- Rejcov Grič Location in Slovenia
- Coordinates: 46°0′5.43″N 13°59′1.78″E﻿ / ﻿46.0015083°N 13.9838278°E
- Country: Slovenia
- Traditional region: Inner Carniola
- Statistical region: Gorizia
- Municipality: Idrija

Area
- • Total: 1.1 km^{2} (0.4 sq mi)
- Elevation: 854 m (2,802 ft)

Population (2014)
- • Total: 15

= Rejcov Grič =

Rejcov Grič (/sl/) is an isolated settlement in the hills west of Idrija in the traditional Inner Carniola region of Slovenia.
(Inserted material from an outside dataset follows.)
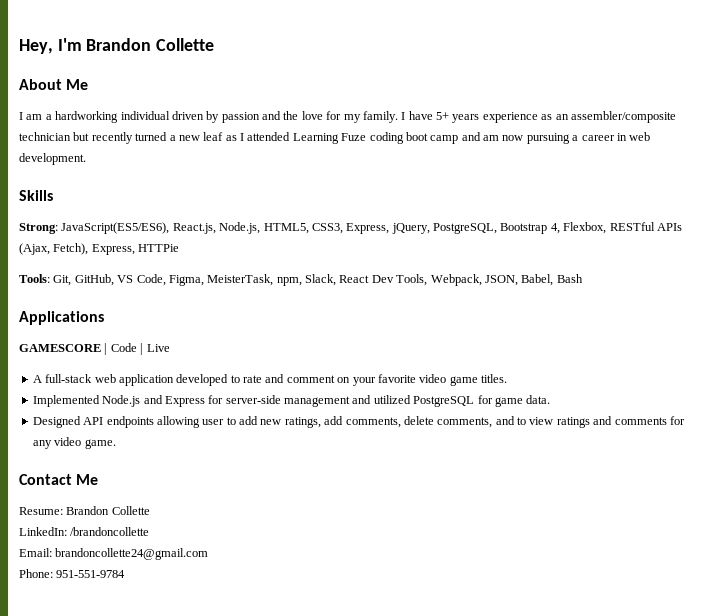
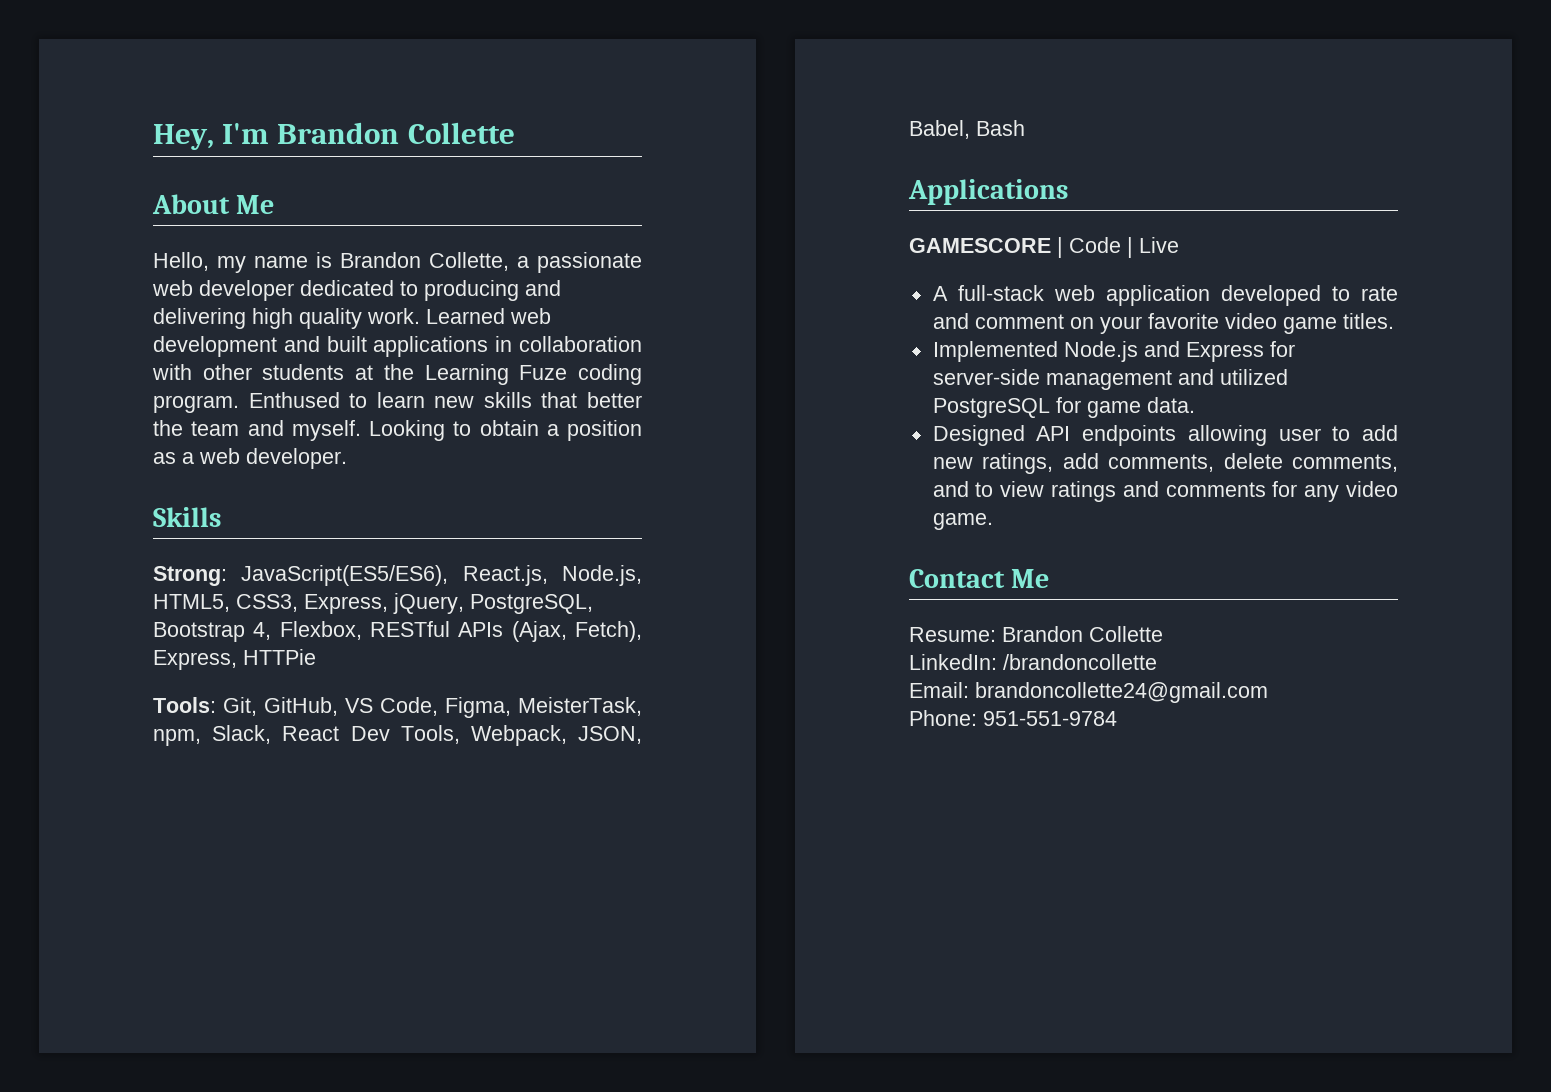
- I am a hardworking individual driven by passion and the love for my family. I have 5+ years experience as an assembler/composite technician but recently turned a new leaf as I attended Learning Fuze coding boot camp and am now pursuing a career in web development.
+ Hello, my name is Brandon Collette, a passionate web developer dedicated to producing and delivering high quality work. Learned web development and built applications in collaboration with other students at the Learning Fuze coding program. Enthused to learn new skills that better the team and myself. Looking to obtain a position as a web developer.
It includes the hamlets and isolated farms of Rejc, Rupa, and Lebanovše.

==History==
Rejcov Grič was separated from Čekovnik and made a settlement in its own right in 2006.

==Name==
The name Rejcov Grič literally means 'Rejc's hill' and refers to Rejc Hill (Rejčev Grič, 877 m), which rises northwest of the hamlet of Rejc. The newly founded settlement was initially officially named Rejcov grič (with a small g) in Slovene. However, this was declared an orthographic error a month later, and the official Slovene spelling was changed to Rejcov Grič (with a big G).

==Cultural heritage==
A Second World War monument stands in the eastern part of the settlement, in the hamlet of Lebanovše. It was installed in 1969 and consists of a granite plaque mounted on a stone base topped by a stylized representation of Mount Triglav.